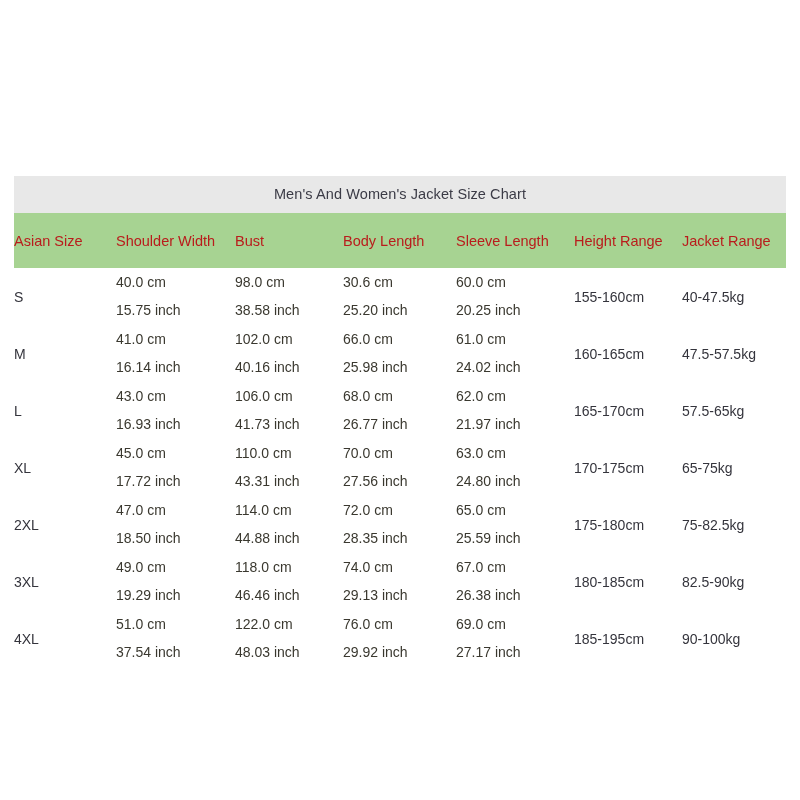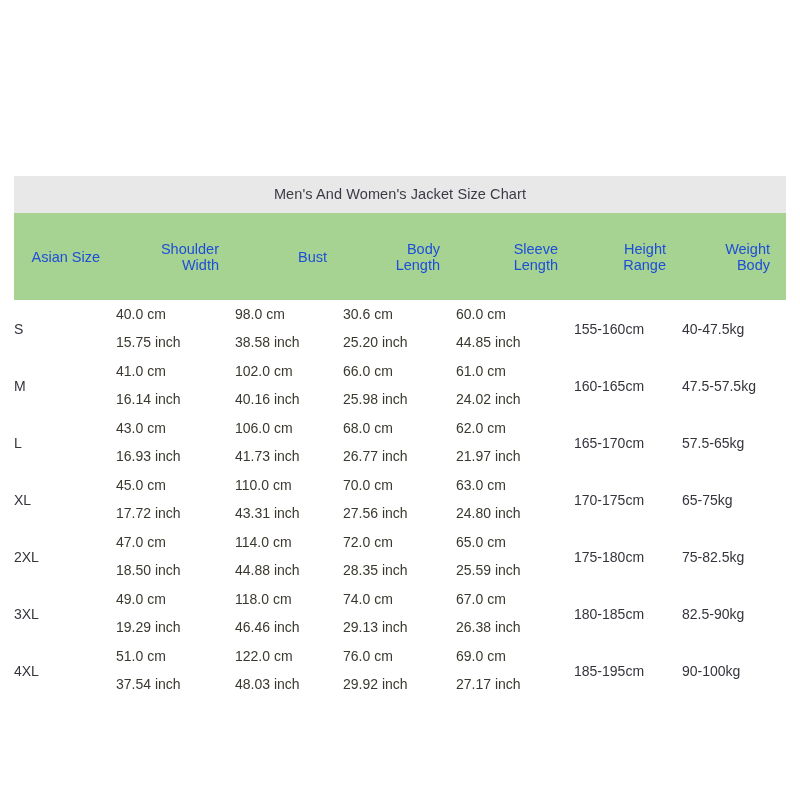--- a/index.html
+++ b/index.html
@@ -48,24 +48,24 @@
   }
 
   table.size-table thead tr {
     background: #a7d392;
   }
 
   table.size-table thead th {
     height: 55px;
     font-weight: normal;
     font-size: 14.5px;
-    color: #1d4ed8;
-    text-align: right;
+    color: #b91c1c;
+    text-align: left;
     vertical-align: middle;
-    padding: 16px;
+    padding: 0;
   }
 
   table.size-table tbody td {
     height: 57px;
     font-size: 14px;
     color: #34343c;
     text-align: left;
     vertical-align: middle;
     padding: 0;
     background: #ffffff;
@@ -120,42 +120,42 @@
         <col class="c-weight">
       </colgroup>
       <thead>
         <tr>
           <th>Asian Size</th>
           <th>Shoulder Width</th>
           <th>Bust</th>
           <th>Body Length</th>
           <th>Sleeve Length</th>
           <th>Height Range</th>
-          <th>Weight Body</th>
+          <th>Jacket Range</th>
         </tr>
       </thead>
       <tbody>
 
         <tr>
           <td class="size-cell">S</td>
           <td class="dual-cell">
             <span class="line-top">40.0 cm</span>
             <span class="line-bottom">15.75 inch</span>
           </td>
           <td class="dual-cell">
             <span class="line-top">98.0 cm</span>
             <span class="line-bottom">38.58 inch</span>
           </td>
           <td class="dual-cell">
             <span class="line-top">30.6 cm</span>
             <span class="line-bottom">25.20 inch</span>
           </td>
           <td class="dual-cell">
             <span class="line-top">60.0 cm</span>
-            <span class="line-bottom">44.85 inch</span>
+            <span class="line-bottom">20.25 inch</span>
           </td>
           <td class="range-cell">155-160cm</td>
           <td class="range-cell">40-47.5kg</td>
         </tr>
 
         <tr>
           <td class="size-cell">M</td>
           <td class="dual-cell">
             <span class="line-top">41.0 cm</span>
             <span class="line-bottom">16.14 inch</span>

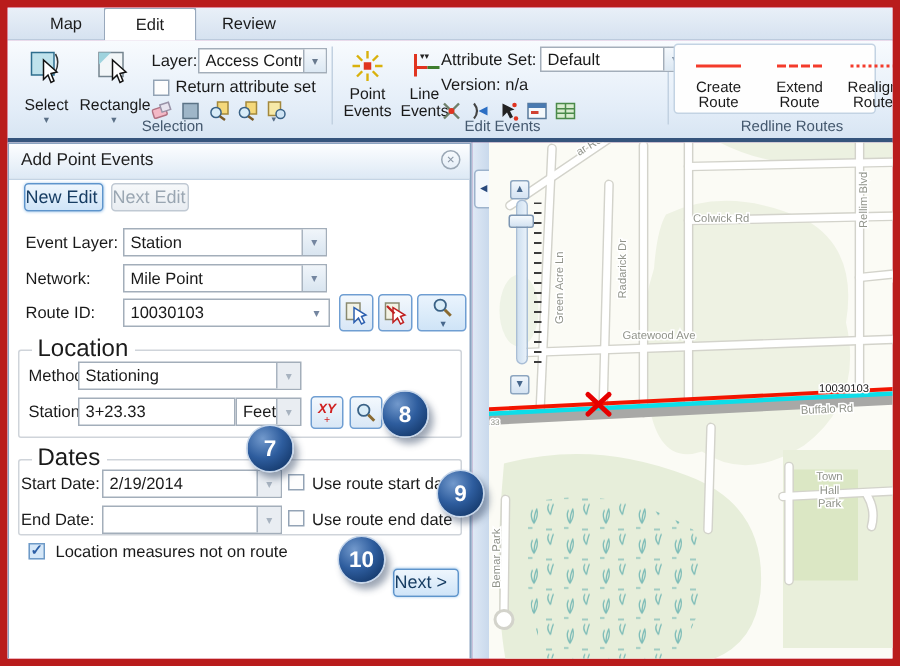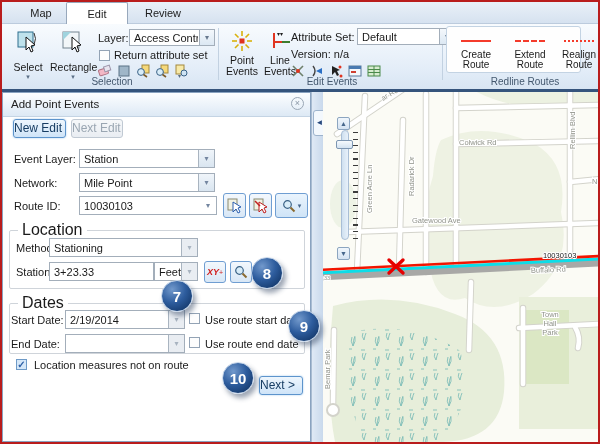--- a/index.html
+++ b/index.html
@@ -1,18 +1,18 @@
 <!DOCTYPE html>
 <html><head>
 <meta charset="utf-8">
 <style>
   * { margin:0; padding:0; box-sizing:border-box; }
   body { background:#888; font-family:"Liberation Sans", sans-serif; }
   .app { position:relative; width:600px; height:444px; background:#f9a8d4;
-         border:2px solid #b91c1c; overflow:hidden; font-size:11px; color:#1a1a1a; }
+         border:5px solid #b91c1c; overflow:hidden; font-size:11px; color:#1a1a1a; }
 
   
   .tabbar { position:absolute; left:0; top:0; width:596px; height:22px;
             background:linear-gradient(#e9f0f8,#d6e2f0); border-bottom:1px solid #bccbdd; }
   .tab { position:absolute; top:0; height:22px; text-align:center; line-height:22px;
          color:#1c1c1c; cursor:default; }
   .tab.active { background:#fff; border:1px solid #98a8bc; border-bottom:none;
                 border-radius:2px 2px 0 0; }
 
   
@@ -62,21 +62,21 @@
   .btn-disabled { background:linear-gradient(#f6f8fa,#e9edf2); border:1px solid #c0c9d3;
                   color:#9aa6b2; line-height:17px; }
   .flabel { position:absolute; font-size:11px; color:#1a1a1a; white-space:nowrap; }
   .field { position:absolute; background:#fff; border:1px solid #a3aeba; height:19px; }
   .field .val { position:absolute; left:4px; top:2px; right:16px; line-height:15px; white-space:nowrap; overflow:hidden; }
   .field .arrow { position:absolute; right:0; top:0; bottom:0; width:16px;
                   background:linear-gradient(#f0f5fa,#d9e5f0); border-left:1px solid #a9b4c0;
                   color:#7486a0; font-size:8px; text-align:center; line-height:17px; }
   .field .arrow.dim { background:#e9edf2; color:#a8b3c0; }
   .sqbtn { position:absolute; background:linear-gradient(#f3f8fd,#d8e7f6); border:1px solid #6f9ed2;
-           border-radius:3px; display:flex; align-items:center; justify-content:center; }
+           border-radius:3px; display:flex; align-items:center; justify-content:center;flex-direction:column; }
   fieldset.grp { position:absolute; border:1px solid #cfd4da; border-radius:2px; }
   fieldset.grp legend { margin-left:8px; padding:0 4px; font-size:16px; color:#1a1a1a; }
 
   
   .splitter { position:absolute; left:309px; top:90px; width:12px; height:350px;
               background:linear-gradient(90deg,#dfe9f5,#c9d9ec); border-left:1px solid #a9bcd2; }
   .collapse-tab { position:absolute; left:311px; top:108px; width:13px; height:26px;
                   background:#f3f8fd; border:1px solid #9db3cc; border-radius:3px;
                   color:#27487c; font-size:8px; line-height:24px; text-align:center; }
   .map { position:absolute; left:321px; top:90px; width:275px; height:350px;
@@ -462,15 +462,15 @@
     <div class="zoom-btn" style="left:14px;top:25px;">▲</div>
     <div class="zoom-track"></div>
     <div class="zoom-ticks"></div>
     <div class="zoom-thumb"></div>
     <div class="zoom-btn" style="left:14px;top:155px;">▼</div>
   </div>
 
   <div class="callout" style="left:159px;top:278px;">7</div>
   <div class="callout" style="left:249px;top:255px;">8</div>
   <div class="callout" style="left:286px;top:308px;">9</div>
-  <div class="callout" style="left:220px;top:360px;">10</div>
+  <div class="callout" style="left:220px;top:352px;">10</div>
 
 </div>
 
 </body></html>

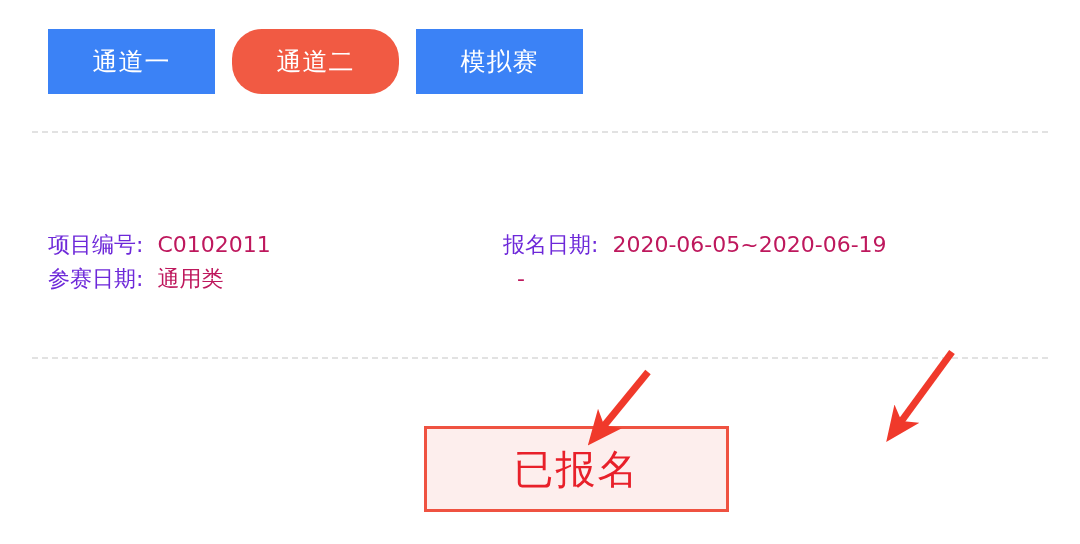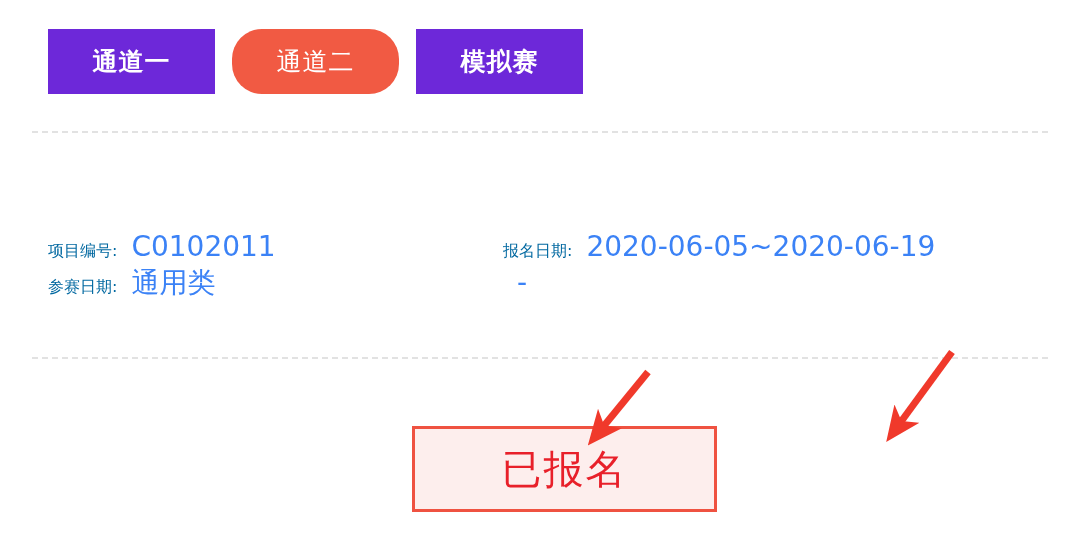--- a/index.html
+++ b/index.html
@@ -30,21 +30,21 @@
     display: flex;
     align-items: center;
     justify-content: center;
     color: #ffffff;
     font-size: 25px;
     letter-spacing: 1px;
     box-sizing: border-box;
     cursor: pointer;
     user-select: none;
   }
-  .tab.blue   { background: #6d28d9; font-weight: bold; }
+  .tab.blue   { background: #3b82f6; }
   .tab.orange { background: #f15a43; border-radius: 30px; }
   .tab-gap { width: 17px; height: 1px; }
 
   
   .divider {
     position: absolute;
     left: 32px;
     right: 32px;
     height: 0;
     border-top: 2px dashed #e2e2e2;
@@ -65,38 +65,38 @@
     height: 36px;
   }
   .info-cell {
     display: flex;
     align-items: baseline;
   }
   .info-cell.left  { width: 455px; }
   .info-cell.right { width: 530px; margin-top: 40px; }
 
   .label {
-    color: #0369a1;
-    font-size: 16px;
+    color: #6d28d9;
+    font-size: 22px;
     white-space: pre;
   }
   .label.spaced {
     letter-spacing: 0;
   }
   .value {
-    color: #3b82f6;
-    font-size: 28px;
+    color: #be185d;
+    font-size: 22px;
     margin-left: 14px;
     white-space: nowrap;
   }
 
   
   .actions {
     position: absolute;
-    left: 412px;
+    left: 424px;
     top: 426px;
     display: flex;
   }
   .action-btn {
     width: 305px;
     height: 86px;
     box-sizing: border-box;
     border: 3px solid #ef5241;
     background: #fdeeed;
     color: #e8202a;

* _What to do_
If a line of the records includes the string "content", copy it out.

* _Reply to the exercise_
-           border-radius:3px; display:flex; align-items:center; justify-content:center; }
+           border-radius:3px; display:flex; align-items:center; justify-content:center;flex-direction:column; }
     justify-content: center;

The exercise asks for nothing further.